The agency said in a request for information to be released Wednesday that it is seeking input on the availability of credit, financing needs and application process for small businesses. The request was issued just before the start of an agency field hearing in Los Angeles on small-business lending.
The CFPB also released a 42-page white paper that describes inconsistencies in the data collected on small businesses and the size of the market.
“Small businesses fuel America’s economic engine, create jobs, and nurture communities. Yet little is known about how well the lending market serves their financing needs,” CFPB Director Richard Cordray said in a press release. “This inquiry will help us learn how we can best fulfill our duty to collect and report information on small business lending.”
The CFPB's inquiry will focus on four main areas: defining what is a small business; determining what institutions and products are offered to them; identifying data collected during the application process; and exploring privacy issues.
The inquiry has been expected since it is a requirement of the Dodd-Frank Act.
Still, bankers are worried that the agency will subject small-business lending to other areas beyond the law's requirement for data collection and fair-lending enforcement.
As the enforcer of the Equal Credit Opportunity Act, the CFPB has only partial oversight of small-business lending. That law requires that lenders submit data on credit applications made by small and minority- and women-owned businesses. The data is meant to assess whether lending patterns reflect fair and equitable treatment or possible discriminatory practices.

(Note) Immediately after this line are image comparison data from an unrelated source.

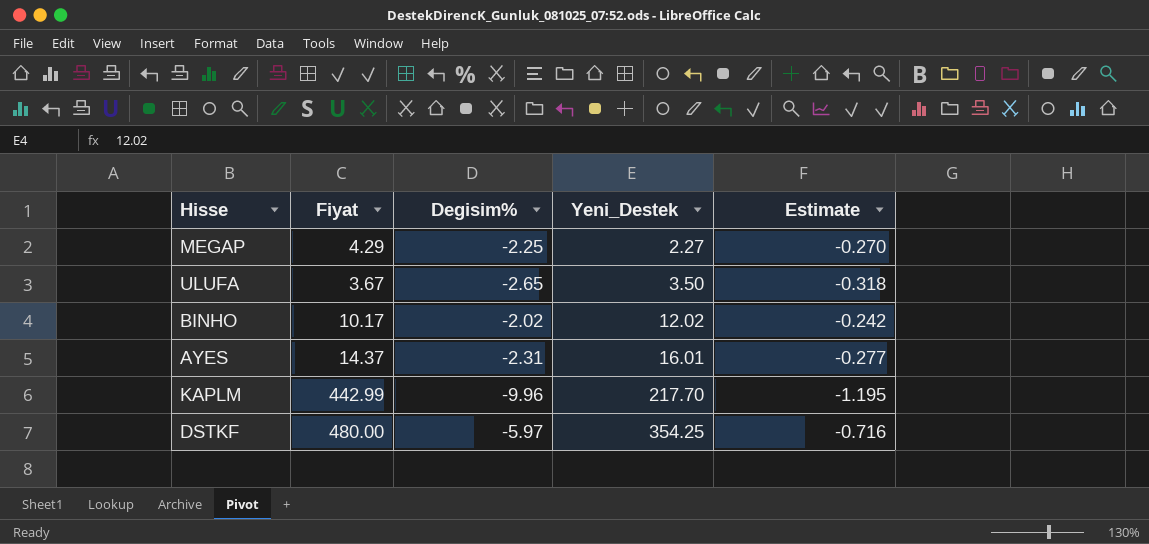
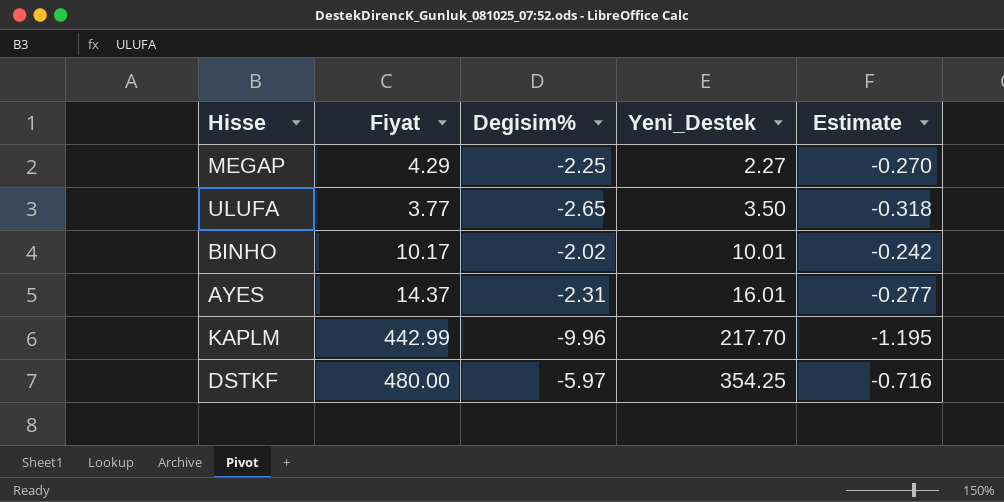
ULUFA | Fiyat: 3.67 -> 3.77
BINHO | Yeni_Destek: 12.02 -> 10.01

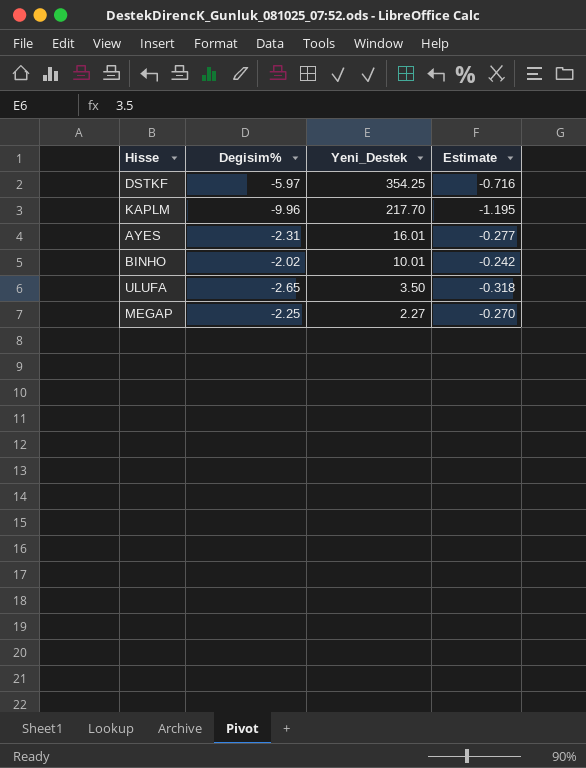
row order: Yeni_Destek ascending -> Yeni_Destek descending
column Fiyat | position: 2 -> none

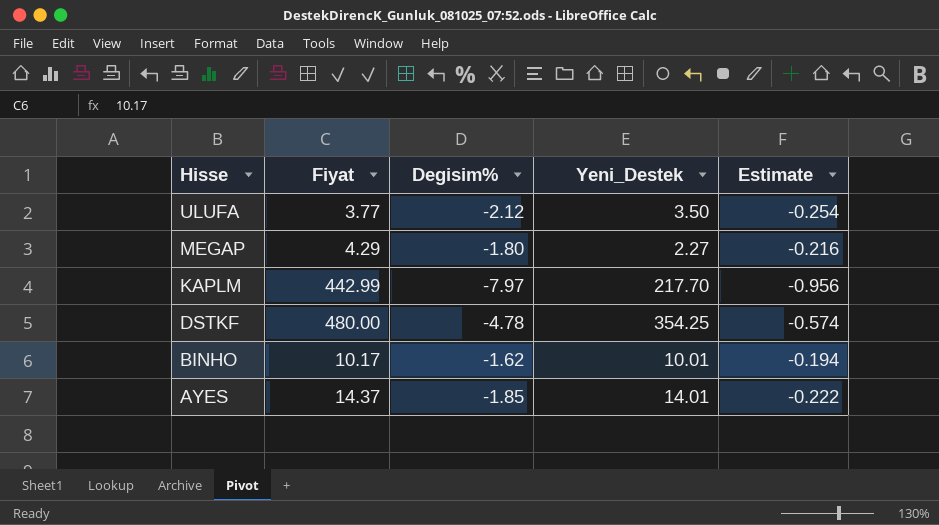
row order: Yeni_Destek descending -> Hisse descending
column Fiyat | position: none -> 2
ULUFA | Degisim%: -2.65 -> -2.12
ULUFA | Estimate: -0.318 -> -0.254
MEGAP | Degisim%: -2.25 -> -1.80
MEGAP | Estimate: -0.270 -> -0.216
KAPLM | Degisim%: -9.96 -> -7.97
KAPLM | Estimate: -1.195 -> -0.956
DSTKF | Degisim%: -5.97 -> -4.78
DSTKF | Estimate: -0.716 -> -0.574
BINHO | Degisim%: -2.02 -> -1.62
BINHO | Estimate: -0.242 -> -0.194
AYES | Degisim%: -2.31 -> -1.85
AYES | Yeni_Destek: 16.01 -> 14.01
AYES | Estimate: -0.277 -> -0.222

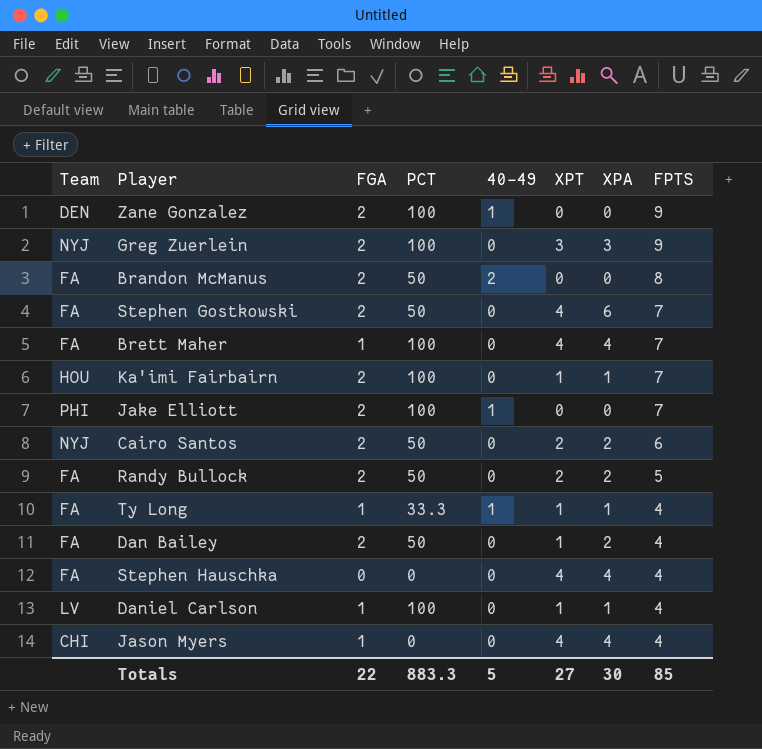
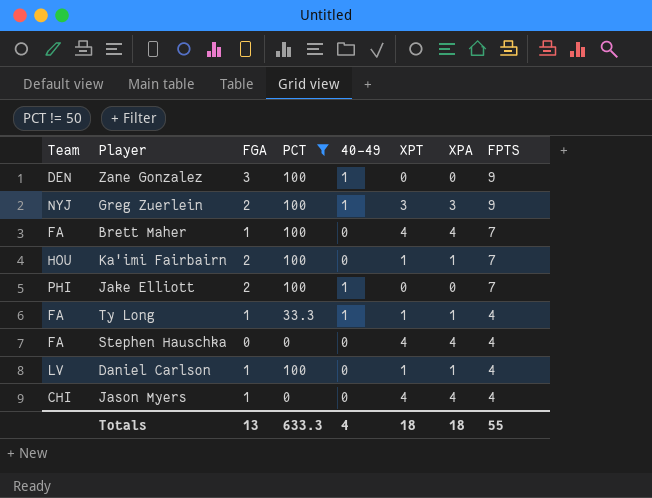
filter: none -> PCT != 50
Zane Gonzalez | FGA: 2 -> 3
Greg Zuerlein | 40-49: 0 -> 1
Totals | FGA: 22 -> 13
Totals | PCT: 883.3 -> 633.3
Totals | 40-49: 5 -> 4
Totals | XPT: 27 -> 18
Totals | XPA: 30 -> 18
Totals | FPTS: 85 -> 55

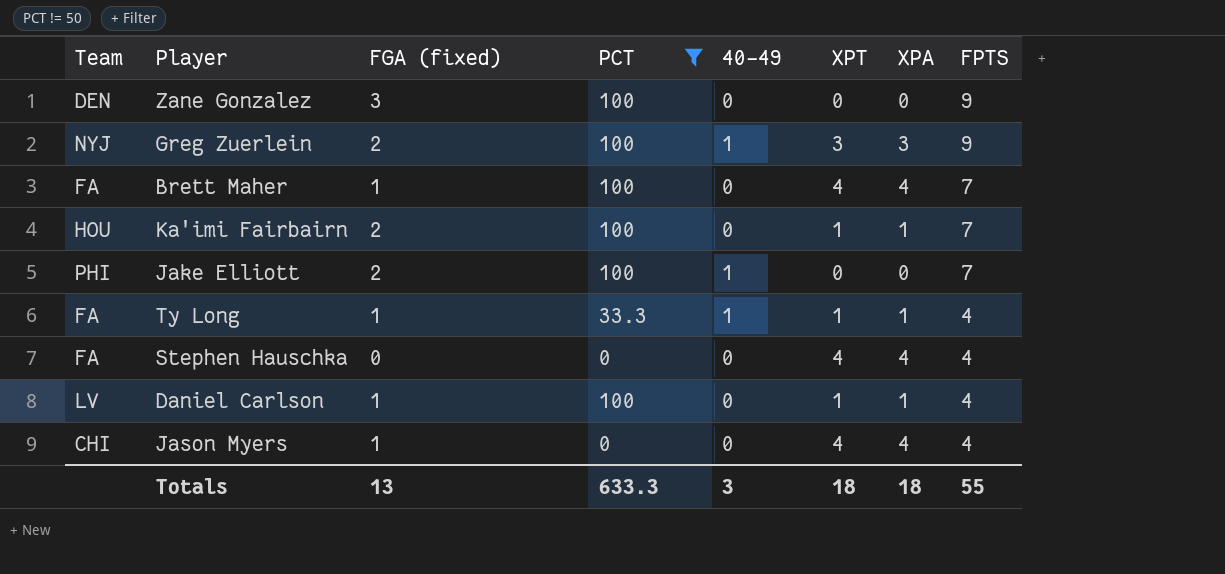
column name: FGA -> FGA (fixed)
Zane Gonzalez | 40-49: 1 -> 0
Totals | 40-49: 4 -> 3

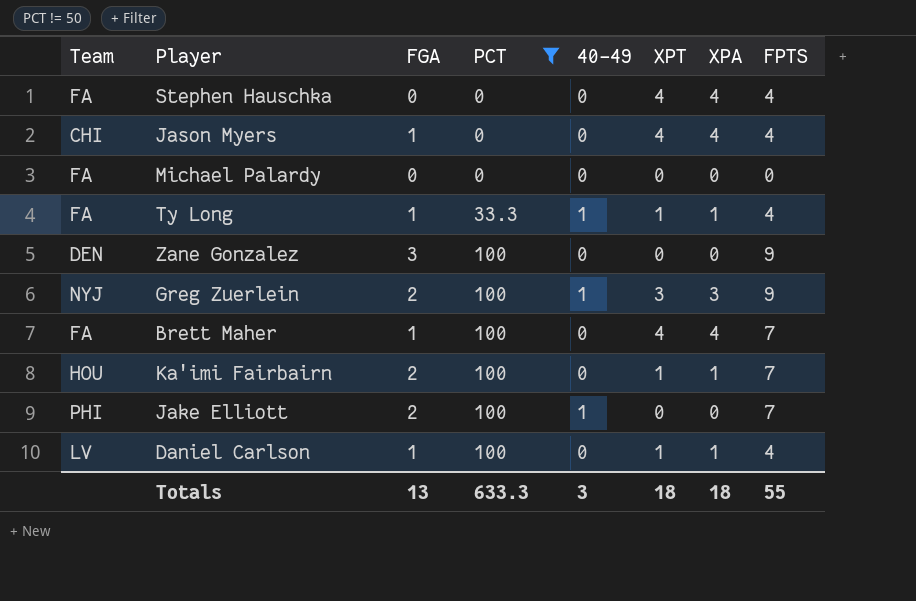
row order: FPTS descending -> PCT ascending
column name: FGA (fixed) -> FGA
row Michael Palardy: none -> FA | 0 | 0 | 0 | 0 | 0 | 0

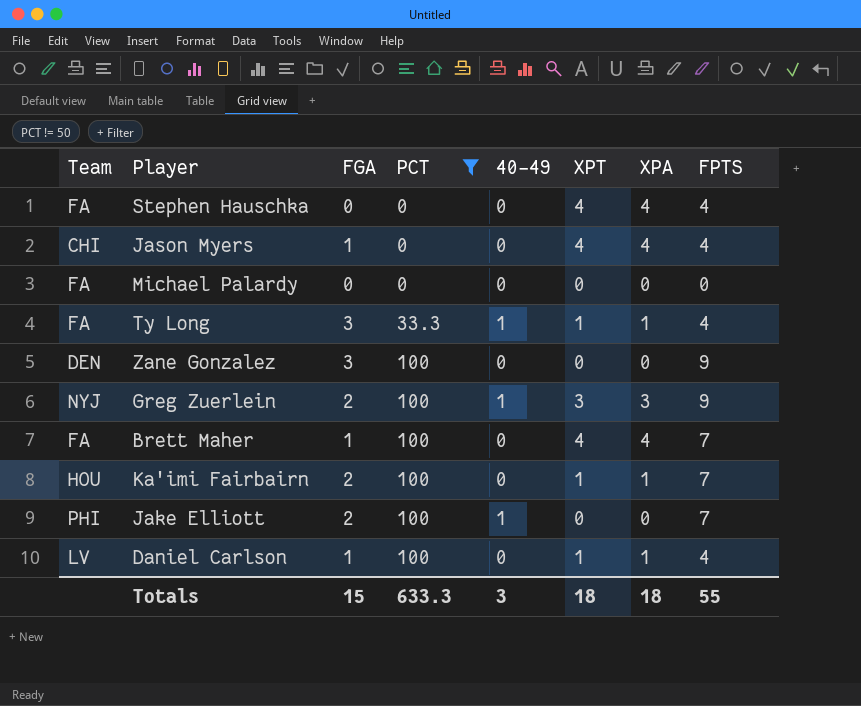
Ty Long | FGA: 1 -> 3
Totals | FGA: 13 -> 15

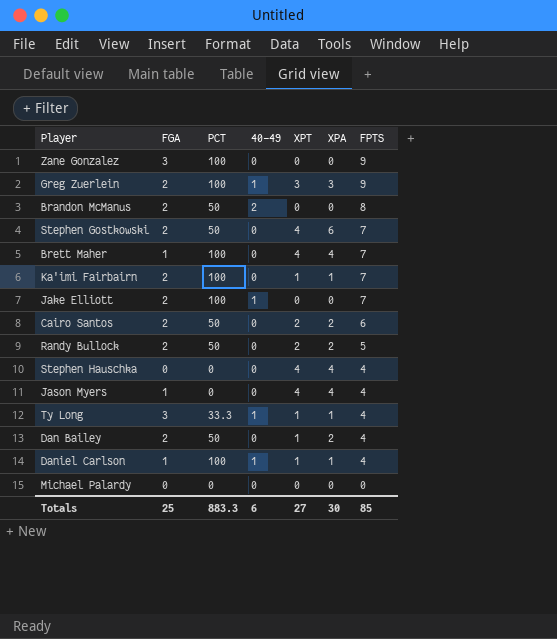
filter: PCT != 50 -> none
row order: PCT ascending -> FPTS descending
column Team | position: 1 -> none
Daniel Carlson | 40-49: 0 -> 1
Totals | FGA: 15 -> 25
Totals | PCT: 633.3 -> 883.3
Totals | 40-49: 3 -> 6
Totals | XPT: 18 -> 27
Totals | XPA: 18 -> 30
Totals | FPTS: 55 -> 85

The agency's preliminary research suggests that public data is incomplete on how small businesses engage with lenders. The bureau is seeking input from a wide range of companies including banks, marketplace lenders, brokers, dealers and other third parties.
The white paper describes the need for more robust data, explores gaps in the data caused by the recession, and looks at definitions of women- and minority-owned small businesses.
One statistic that stood out: The 2012 Census Bureau identified 27.6 million small businesses, yet 83% have just one employee — the small-business owner.
"Conversations with a variety of financial institutions suggest there is little consensus on how they classify a business as small," the white paper stated.